🤖 AI Summary
This study addresses the lack of systematic evaluation and inconsistent benchmarks in existing document chunking strategies for dense retrieval. The authors propose the first two-dimensional taxonomy that encompasses structural, semantic-aware, and large language model (LLM)-guided chunking approaches, along with embedding timing considerations. They establish a unified reproducible framework to comprehensively evaluate diverse strategies—including fixed-length, paragraph-level, LumberChunker, and Late Chunking—across both within-document and corpus-level retrieval tasks. Their findings reveal that structural chunking outperforms LLM-based methods in corpus retrieval, while LumberChunker achieves the best performance in within-document retrieval. Notably, contextualized chunking improves corpus retrieval effectiveness but degrades within-document performance, highlighting a task-dependent trade-off that informs optimal chunking selection.
📝 Abstract
Document chunking is a critical preprocessing step in dense retrieval systems, yet the design space of chunking strategies remains poorly understood. Recent research has proposed several concurrent approaches, including LLM-guided methods (e.g., DenseX and LumberChunker) and contextualized strategies(e.g., Late Chunking), which generate embeddings before segmentation to preserve contextual information. However, these methods emerged independently and were evaluated on benchmarks with minimal overlap, making direct comparisons difficult.
This paper reproduces prior studies in document chunking and presents a systematic framework that unifies existing strategies along two key dimensions: (1) segmentation methods, including structure-based methods (fixed-size, sentence-based, and paragraph-based) as well as semantically-informed and LLM-guided methods; and (2) embedding paradigms, which determine the timing of chunking relative to embedding (pre-embedding chunking vs. contextualized chunking). Our reproduction evaluates these approaches in two distinct retrieval settings established in previous work: in-document retrieval (needle-in-a-haystack) and in-corpus retrieval (the standard information retrieval task).

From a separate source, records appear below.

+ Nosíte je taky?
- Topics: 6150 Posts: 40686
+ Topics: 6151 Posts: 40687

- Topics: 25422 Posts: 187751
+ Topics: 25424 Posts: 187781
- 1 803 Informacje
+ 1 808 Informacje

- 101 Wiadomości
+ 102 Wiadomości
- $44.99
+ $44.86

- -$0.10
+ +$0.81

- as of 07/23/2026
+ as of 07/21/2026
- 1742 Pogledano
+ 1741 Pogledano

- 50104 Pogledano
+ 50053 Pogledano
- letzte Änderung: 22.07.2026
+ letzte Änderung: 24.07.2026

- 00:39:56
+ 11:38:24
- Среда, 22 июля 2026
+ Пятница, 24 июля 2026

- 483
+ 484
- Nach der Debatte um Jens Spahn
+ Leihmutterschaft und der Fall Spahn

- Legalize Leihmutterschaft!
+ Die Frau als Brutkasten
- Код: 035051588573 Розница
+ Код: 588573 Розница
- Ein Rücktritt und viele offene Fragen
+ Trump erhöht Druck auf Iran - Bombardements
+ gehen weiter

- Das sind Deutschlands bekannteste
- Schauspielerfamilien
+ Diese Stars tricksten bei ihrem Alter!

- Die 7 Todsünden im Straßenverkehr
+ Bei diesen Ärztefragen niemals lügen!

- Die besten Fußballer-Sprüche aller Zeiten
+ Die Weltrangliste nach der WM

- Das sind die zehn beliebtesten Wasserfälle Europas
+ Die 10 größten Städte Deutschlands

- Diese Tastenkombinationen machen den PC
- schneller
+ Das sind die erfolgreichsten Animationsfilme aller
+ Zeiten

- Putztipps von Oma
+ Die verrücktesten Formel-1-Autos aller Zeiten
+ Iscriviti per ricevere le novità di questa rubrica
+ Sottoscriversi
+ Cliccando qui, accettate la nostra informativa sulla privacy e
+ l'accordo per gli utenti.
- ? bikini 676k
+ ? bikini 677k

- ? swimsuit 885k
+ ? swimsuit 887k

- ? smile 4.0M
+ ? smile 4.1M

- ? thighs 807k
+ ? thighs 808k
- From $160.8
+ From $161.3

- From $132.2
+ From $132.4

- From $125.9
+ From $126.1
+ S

Our comprehensive evaluation reveals that optimal chunking strategies are task-dependent: simple structure-based methods outperform LLM-guided alternatives for in-corpus retrieval, while LumberChunker performs best for in-document retrieval. Contextualized chunking improves in-corpus effectiveness but degrades in-document retrieval. We also find that chunk size correlates moderately with in-document but weakly with in-corpus effectiveness, suggesting segmentation method differences are not purely driven by chunk size. Our code and evaluation benchmarks are publicly available at (Anonymoused).